━━━ Material provided

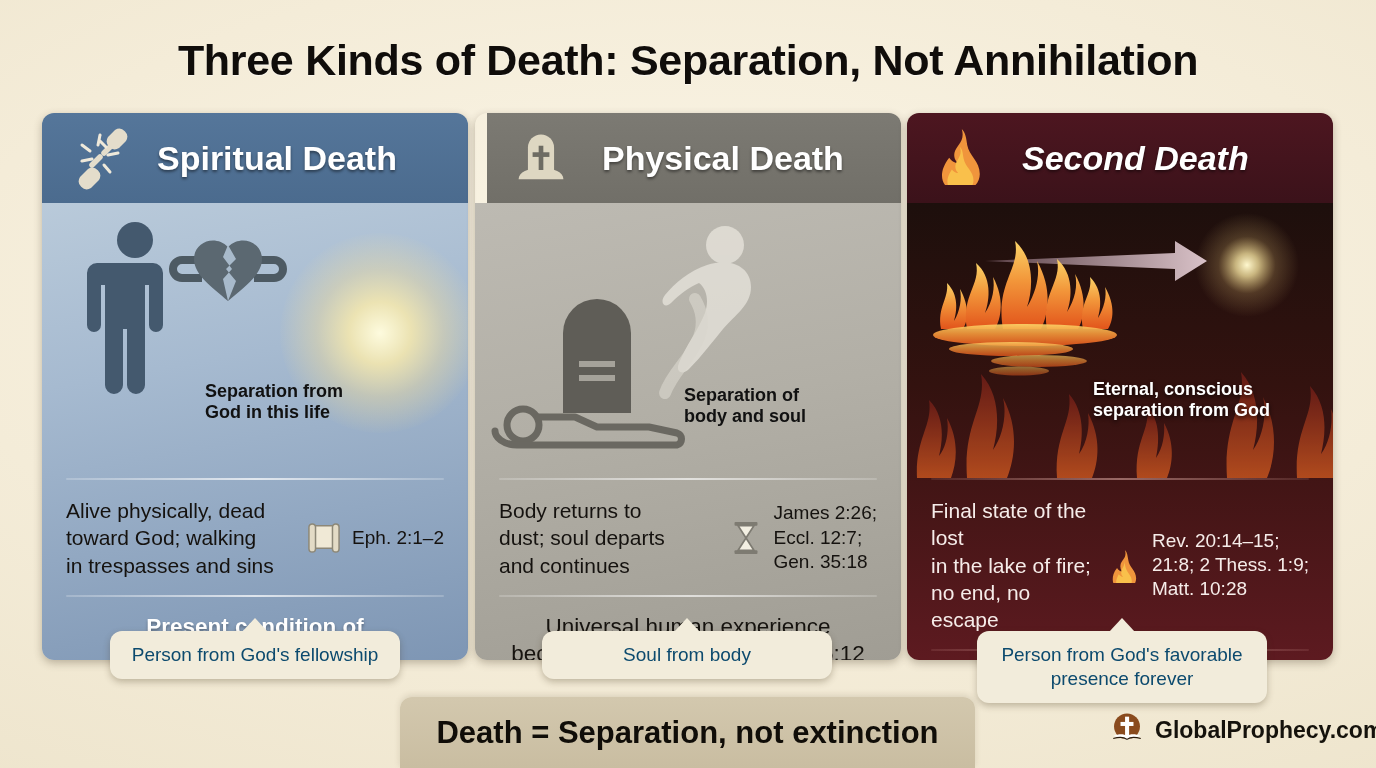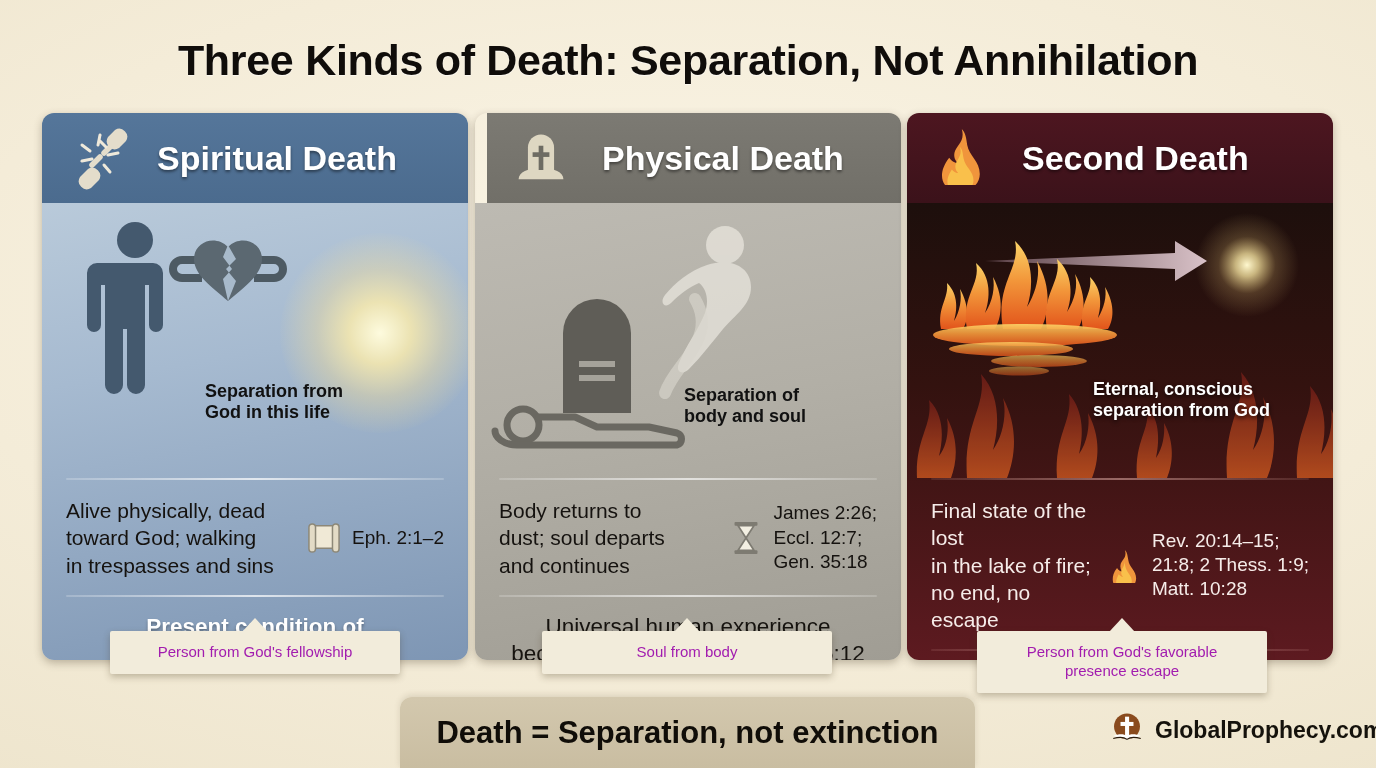--- a/index.html
+++ b/index.html
@@ -63,21 +63,21 @@
   #card-spiritual .card-header { background: linear-gradient(180deg,#55769a 0%,#4b6b8e 100%); }
   #card-spiritual .card-body {
     background: linear-gradient(170deg,#b9cada 0%,#a6bad0 35%,#7e96b4 100%);
   }
   
   #card-physical .card-header { background: linear-gradient(180deg,#7c7a73 0%,#716f68 100%); margin-left: 12px; }
   #card-physical .card-body {
     background: linear-gradient(170deg,#bdbab2 0%,#b2afa6 45%,#a09d94 100%);
   }
   
-  #card-second .card-header { background: linear-gradient(180deg,#4d1620 0%,#3b121a 100%); }
+  #card-second .card-header { background: linear-gradient(180deg,#4d1620 0%,#3b121a 100%); font-style: italic; }
   #card-second .card-body {
     background: linear-gradient(180deg,#1d0f0c 0%,#33120f 40%,#5d1a20 100%);
   }
 
   
   .hero {
     position: relative;
     height: 275px;
   }
   .hero-art { position: absolute; inset: 0; }
@@ -140,26 +140,26 @@
     line-height: 1.2;
   }
   #card-spiritual .summary { color: #ffffff; font-weight: bold; text-shadow: 0 2px 3px rgba(0,0,0,0.35); }
   #card-physical  .summary { color: #16130f; font-weight: normal; }
   #card-second    .summary { color: #ffffff; font-weight: bold; text-shadow: 0 2px 3px rgba(0,0,0,0.6); }
 
   
   .callout {
     position: absolute;
     background: #f2ecdb;
-    border-radius: 2px;
+    border-radius: 12px;
     box-shadow: 0 3px 7px rgba(70,55,30,0.30);
     text-align: center;
-    font-size: 15px;
+    font-size: 19px;
     line-height: 1.25;
-    color: #a21caf;
+    color: #0c4a6e;
     padding: 12px 16px;
     z-index: 5;
   }
   .callout::after {
     content: "";
     position: absolute;
     top: -13px; left: 50%;
     margin-left: -13px;
     width: 0; height: 0;
     border-left: 13px solid transparent;
@@ -452,21 +452,21 @@
     <div class="divider" style="margin-top:10px;"></div>
 
     <div class="summary" style="padding-top:22px;">Second death – irreversible</div>
   </div>
 </div>
 
 <div class="callout" id="callout-spiritual">Person from God's fellowship</div>
 <div class="callout" id="callout-physical">Soul from body</div>
 <div class="callout" id="callout-second">
   <div>Person from God's favorable</div>
-  <div>presence escape</div>
+  <div>presence forever</div>
 </div>
 
 <div class="bottom-banner">
   <span class="btext">Death = Separation, not extinction</span>
 </div>
 
 <div class="brand">
   <span>
     <svg viewBox="0 0 42 42" width="34" height="34" aria-hidden="true">
       <circle cx="21" cy="19" r="16" fill="#8a4b1e"></circle>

━━━━━━

## What is being asked
Copy the full listing above exactly, apart from the pictures.

## Exercise result
--- a/index.html
+++ b/index.html
@@ -63,21 +63,21 @@
   #card-spiritual .card-header { background: linear-gradient(180deg,#55769a 0%,#4b6b8e 100%); }
   #card-spiritual .card-body {
     background: linear-gradient(170deg,#b9cada 0%,#a6bad0 35%,#7e96b4 100%);
   }
   
   #card-physical .card-header { background: linear-gradient(180deg,#7c7a73 0%,#716f68 100%); margin-left: 12px; }
   #card-physical .card-body {
     background: linear-gradient(170deg,#bdbab2 0%,#b2afa6 45%,#a09d94 100%);
   }
   
-  #card-second .card-header { background: linear-gradient(180deg,#4d1620 0%,#3b121a 100%); }
+  #card-second .card-header { background: linear-gradient(180deg,#4d1620 0%,#3b121a 100%); font-style: italic; }
   #card-second .card-body {
     background: linear-gradient(180deg,#1d0f0c 0%,#33120f 40%,#5d1a20 100%);
   }
 
   
   .hero {
     position: relative;
     height: 275px;
   }
   .hero-art { position: absolute; inset: 0; }
@@ -140,26 +140,26 @@
     line-height: 1.2;
   }
   #card-spiritual .summary { color: #ffffff; font-weight: bold; text-shadow: 0 2px 3px rgba(0,0,0,0.35); }
   #card-physical  .summary { color: #16130f; font-weight: normal; }
   #card-second    .summary { color: #ffffff; font-weight: bold; text-shadow: 0 2px 3px rgba(0,0,0,0.6); }
 
   
   .callout {
     position: absolute;
     background: #f2ecdb;
-    border-radius: 2px;
+    border-radius: 12px;
     box-shadow: 0 3px 7px rgba(70,55,30,0.30);
     text-align: center;
-    font-size: 15px;
+    font-size: 19px;
     line-height: 1.25;
-    color: #a21caf;
+    color: #0c4a6e;
     padding: 12px 16px;
     z-index: 5;
   }
   .callout::after {
     content: "";
     position: absolute;
     top: -13px; left: 50%;
     margin-left: -13px;
     width: 0; height: 0;
     border-left: 13px solid transparent;
@@ -452,21 +452,21 @@
     <div class="divider" style="margin-top:10px;"></div>
 
     <div class="summary" style="padding-top:22px;">Second death – irreversible</div>
   </div>
 </div>
 
 <div class="callout" id="callout-spiritual">Person from God's fellowship</div>
 <div class="callout" id="callout-physical">Soul from body</div>
 <div class="callout" id="callout-second">
   <div>Person from God's favorable</div>
-  <div>presence escape</div>
+  <div>presence forever</div>
 </div>
 
 <div class="bottom-banner">
   <span class="btext">Death = Separation, not extinction</span>
 </div>
 
 <div class="brand">
   <span>
     <svg viewBox="0 0 42 42" width="34" height="34" aria-hidden="true">
       <circle cx="21" cy="19" r="16" fill="#8a4b1e"></circle>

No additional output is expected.